Web page revision data:
--- START ---

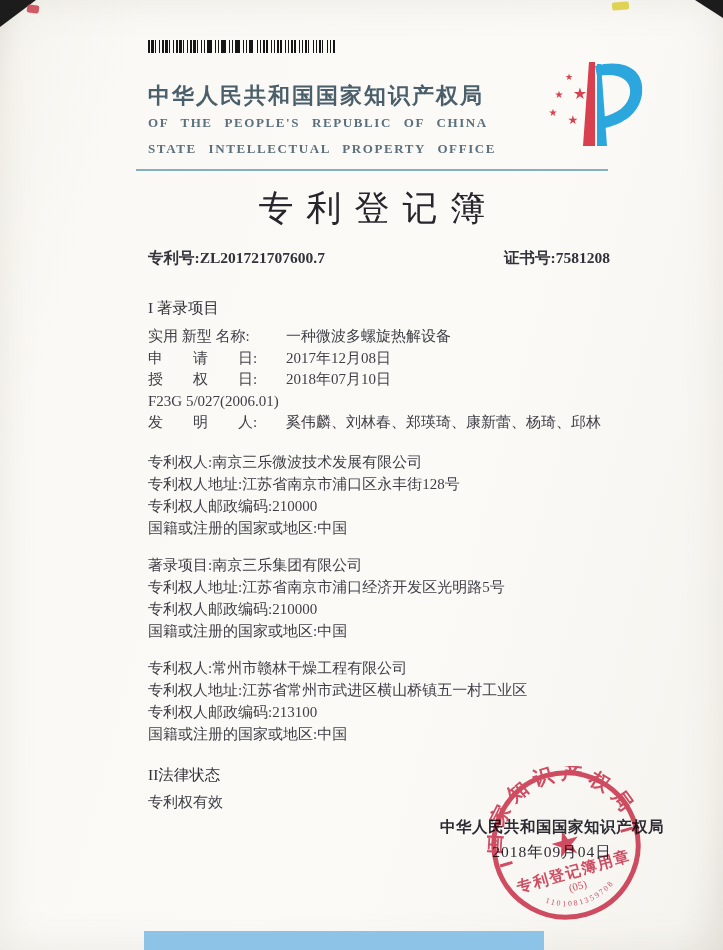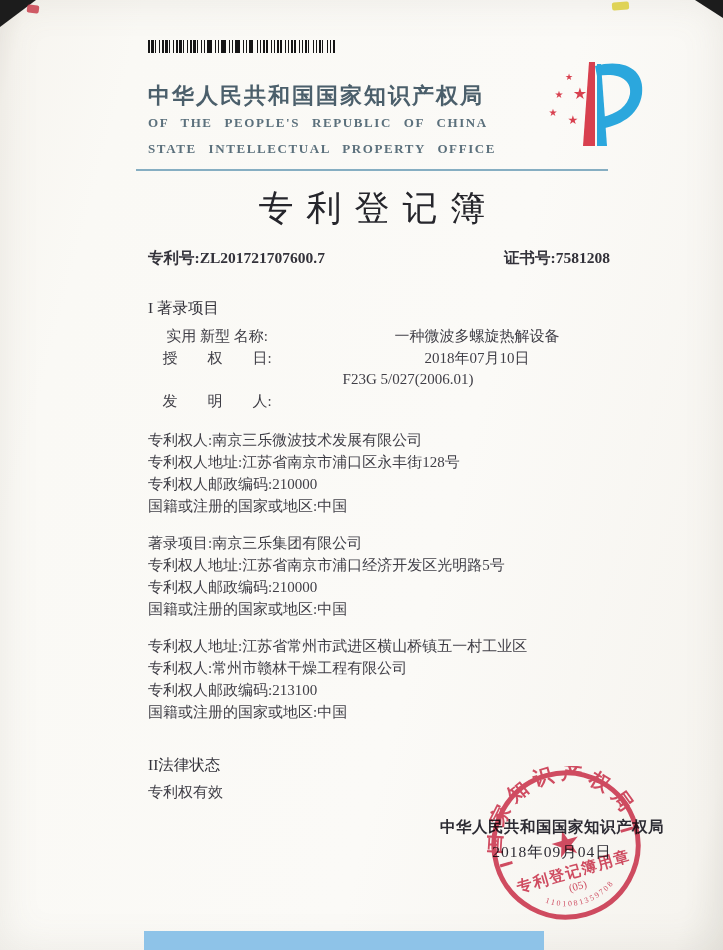--- a/index.html
+++ b/index.html
@@ -29,7 +29,7 @@
   
   .sec-heading{margin-top:29px;font-size:15.5px;font-weight:400;color:#33323a;line-height:20px;}
   .biblio{margin-top:8px;font-size:15px;line-height:21.5px;}
-  .biblio-row{display:flex;text-align:center;}
+  .biblio-row{display:flex;}
   .biblio-label{width:138px;flex:none;}
   .biblio-value{flex:1;}
 

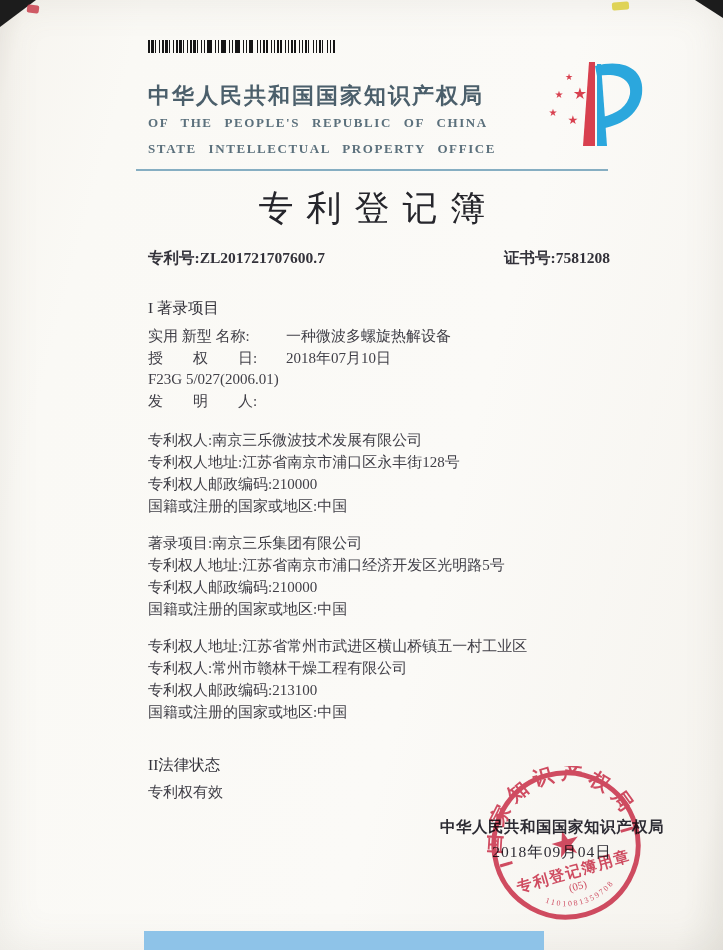--- a/index.html
+++ b/index.html
@@ -95,6 +95,10 @@
         <span class="biblio-value">一种微波多螺旋热解设备</span>
       </div>
       <div class="biblio-row">
+        <span class="biblio-label">申　　请　　日:</span>
+        <span class="biblio-value">2017年12月08日</span>
+      </div>
+      <div class="biblio-row">
         <span class="biblio-label">授　　权　　日:</span>
         <span class="biblio-value">2018年07月10日</span>
       </div>

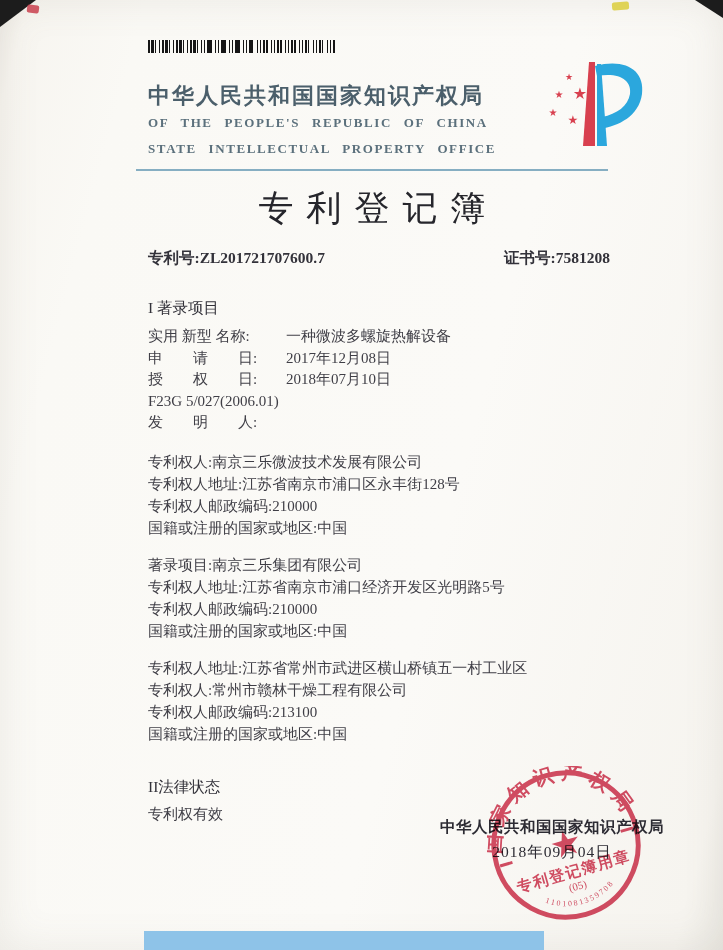--- a/index.html
+++ b/index.html
@@ -107,6 +107,7 @@
       </div>
       <div class="biblio-row">
         <span class="biblio-label">发　　明　　人:</span>
+        <span class="biblio-value">奚伟麟、刘林春、郑瑛琦、康新蕾、杨琦、邱林</span>
       </div>
     </div>
 

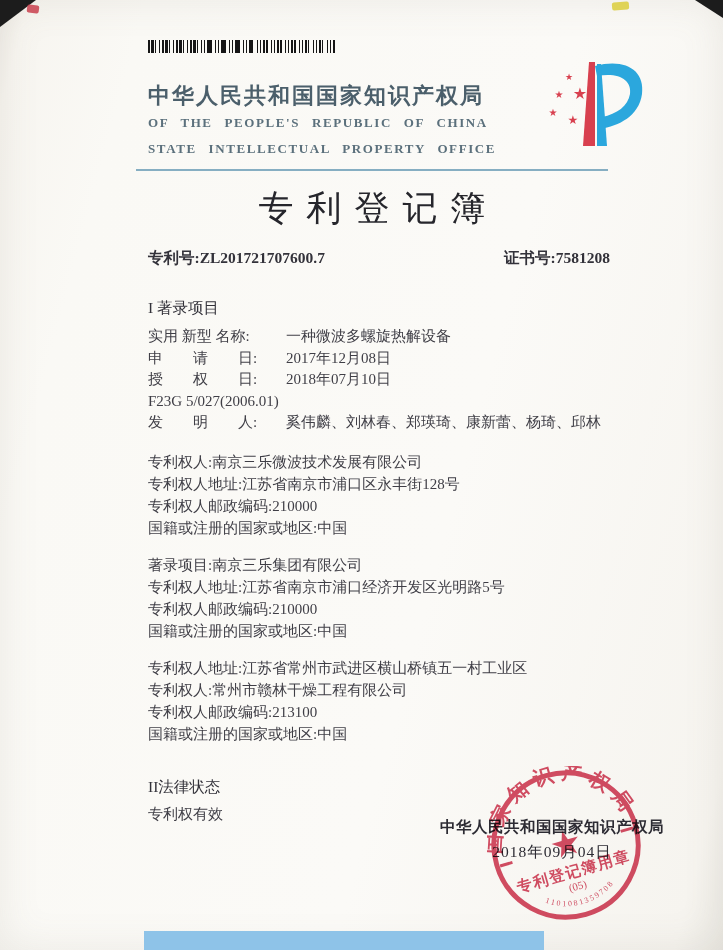--- a/index.html
+++ b/index.html
@@ -126,8 +126,8 @@
     </div>
 
     <div class="patentee">
+      <div>专利权人:常州市赣林干燥工程有限公司</div>
       <div>专利权人地址:江苏省常州市武进区横山桥镇五一村工业区</div>
-      <div>专利权人:常州市赣林干燥工程有限公司</div>
       <div>专利权人邮政编码:213100</div>
       <div>国籍或注册的国家或地区:中国</div>
     </div>

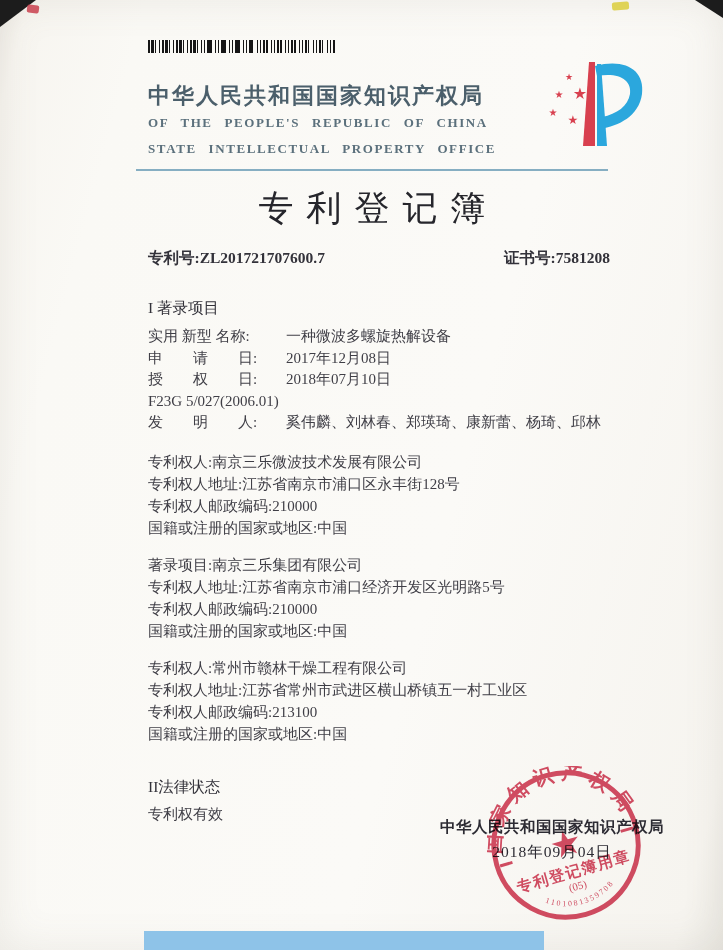--- a/index.html
+++ b/index.html
@@ -37,7 +37,7 @@
   .patentee div{white-space:nowrap;}
   .p1{margin-top:17px;}
 
-  .sec2{margin-top:32px;}
+  .sec2{margin-top:20px;}
   .status{font-size:15px;line-height:26px;margin-top:4px;}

--- END ---

Directions for this task
Copy the records above exactly. The pictures are not part of the copy.

Exercise result
--- a/index.html
+++ b/index.html
@@ -29,7 +29,7 @@
   
   .sec-heading{margin-top:29px;font-size:15.5px;font-weight:400;color:#33323a;line-height:20px;}
   .biblio{margin-top:8px;font-size:15px;line-height:21.5px;}
-  .biblio-row{display:flex;text-align:center;}
+  .biblio-row{display:flex;}
   .biblio-label{width:138px;flex:none;}
   .biblio-value{flex:1;}
 

--- a/index.html
+++ b/index.html
@@ -95,6 +95,10 @@
         <span class="biblio-value">一种微波多螺旋热解设备</span>
       </div>
       <div class="biblio-row">
+        <span class="biblio-label">申　　请　　日:</span>
+        <span class="biblio-value">2017年12月08日</span>
+      </div>
+      <div class="biblio-row">
         <span class="biblio-label">授　　权　　日:</span>
         <span class="biblio-value">2018年07月10日</span>
       </div>

--- a/index.html
+++ b/index.html
@@ -107,6 +107,7 @@
       </div>
       <div class="biblio-row">
         <span class="biblio-label">发　　明　　人:</span>
+        <span class="biblio-value">奚伟麟、刘林春、郑瑛琦、康新蕾、杨琦、邱林</span>
       </div>
     </div>
 

--- a/index.html
+++ b/index.html
@@ -126,8 +126,8 @@
     </div>
 
     <div class="patentee">
+      <div>专利权人:常州市赣林干燥工程有限公司</div>
       <div>专利权人地址:江苏省常州市武进区横山桥镇五一村工业区</div>
-      <div>专利权人:常州市赣林干燥工程有限公司</div>
       <div>专利权人邮政编码:213100</div>
       <div>国籍或注册的国家或地区:中国</div>
     </div>

--- a/index.html
+++ b/index.html
@@ -37,7 +37,7 @@
   .patentee div{white-space:nowrap;}
   .p1{margin-top:17px;}
 
-  .sec2{margin-top:32px;}
+  .sec2{margin-top:20px;}
   .status{font-size:15px;line-height:26px;margin-top:4px;}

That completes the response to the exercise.